1) Don't be awed and don't be humbled. Use the school. After all, its enormous resources are what make it better than any other research institutions. So: Talk to professors. Ask for research positions from them if what they're doing interests you. Apply for grants. Go to OCS. This stuff may be hard, because you're more high school than college, more used to interacting with a screen than with a stranger. Still, this is the reason you chose Harvard above Harvey Mudd. Don't forget it!

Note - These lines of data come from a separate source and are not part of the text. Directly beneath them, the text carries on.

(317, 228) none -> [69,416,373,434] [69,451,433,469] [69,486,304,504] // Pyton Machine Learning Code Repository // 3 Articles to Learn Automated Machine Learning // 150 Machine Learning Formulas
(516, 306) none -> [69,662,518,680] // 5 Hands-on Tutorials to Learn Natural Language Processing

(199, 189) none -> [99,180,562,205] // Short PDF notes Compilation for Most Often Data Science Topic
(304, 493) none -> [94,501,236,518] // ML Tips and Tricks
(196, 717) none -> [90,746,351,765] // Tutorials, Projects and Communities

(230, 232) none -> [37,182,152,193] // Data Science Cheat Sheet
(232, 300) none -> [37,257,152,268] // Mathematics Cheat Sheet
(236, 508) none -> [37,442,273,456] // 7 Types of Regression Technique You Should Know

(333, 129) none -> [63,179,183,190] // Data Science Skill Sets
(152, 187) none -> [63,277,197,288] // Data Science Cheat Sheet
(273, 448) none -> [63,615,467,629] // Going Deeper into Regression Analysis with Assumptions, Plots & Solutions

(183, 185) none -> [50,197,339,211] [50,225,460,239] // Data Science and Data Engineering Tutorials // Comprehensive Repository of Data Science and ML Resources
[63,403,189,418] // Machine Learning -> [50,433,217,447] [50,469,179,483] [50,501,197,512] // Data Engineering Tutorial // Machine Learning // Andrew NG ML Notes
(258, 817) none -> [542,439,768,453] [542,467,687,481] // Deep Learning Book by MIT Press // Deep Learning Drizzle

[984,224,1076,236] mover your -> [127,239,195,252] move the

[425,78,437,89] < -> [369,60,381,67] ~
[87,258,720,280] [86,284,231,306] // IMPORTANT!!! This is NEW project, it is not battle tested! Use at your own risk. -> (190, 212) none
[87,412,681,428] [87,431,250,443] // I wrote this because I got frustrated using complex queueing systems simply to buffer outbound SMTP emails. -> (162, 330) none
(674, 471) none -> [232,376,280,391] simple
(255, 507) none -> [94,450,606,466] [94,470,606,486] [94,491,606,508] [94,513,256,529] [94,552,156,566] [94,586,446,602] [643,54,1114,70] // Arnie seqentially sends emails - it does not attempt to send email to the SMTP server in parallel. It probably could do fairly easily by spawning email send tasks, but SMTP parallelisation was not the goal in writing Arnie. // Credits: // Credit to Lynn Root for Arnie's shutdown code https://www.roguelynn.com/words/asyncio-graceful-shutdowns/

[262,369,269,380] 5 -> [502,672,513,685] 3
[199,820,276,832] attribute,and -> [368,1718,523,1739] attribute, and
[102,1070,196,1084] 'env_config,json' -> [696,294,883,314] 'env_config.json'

2) Have some idea of what you might like to concentrate in upon entering the school. You have 1.5 - infinity years to decide, but you'll benefit from having a list of 3-5 down right away. They can be profession-minded (I want to be a professor in history, so hist n lit; a doctor, so pre-med and HERB; a consultant, so economics) or interest-related (I really want to understand French politics, so European Studies; Wittgenstein, so analytic philosophy; etc etc). They should be both. That list can change, but it's a good start for self-thinking and class-picking, even if you're coming in thinking, 'I have no idea what I want to be or should do at Harvard or after'. (So are Gen Eds--better you get through them early, IMO.)
3) Be very conscious about interacting with people early on. FOP/FIP/FUP--do it do it do it. Most freshmen are in the same boat as you--new to the school, looking for friends that match--and you are much more likely to easily meet friends-for-life you love in the early months at the school (esp at Annenberg Dining Hall).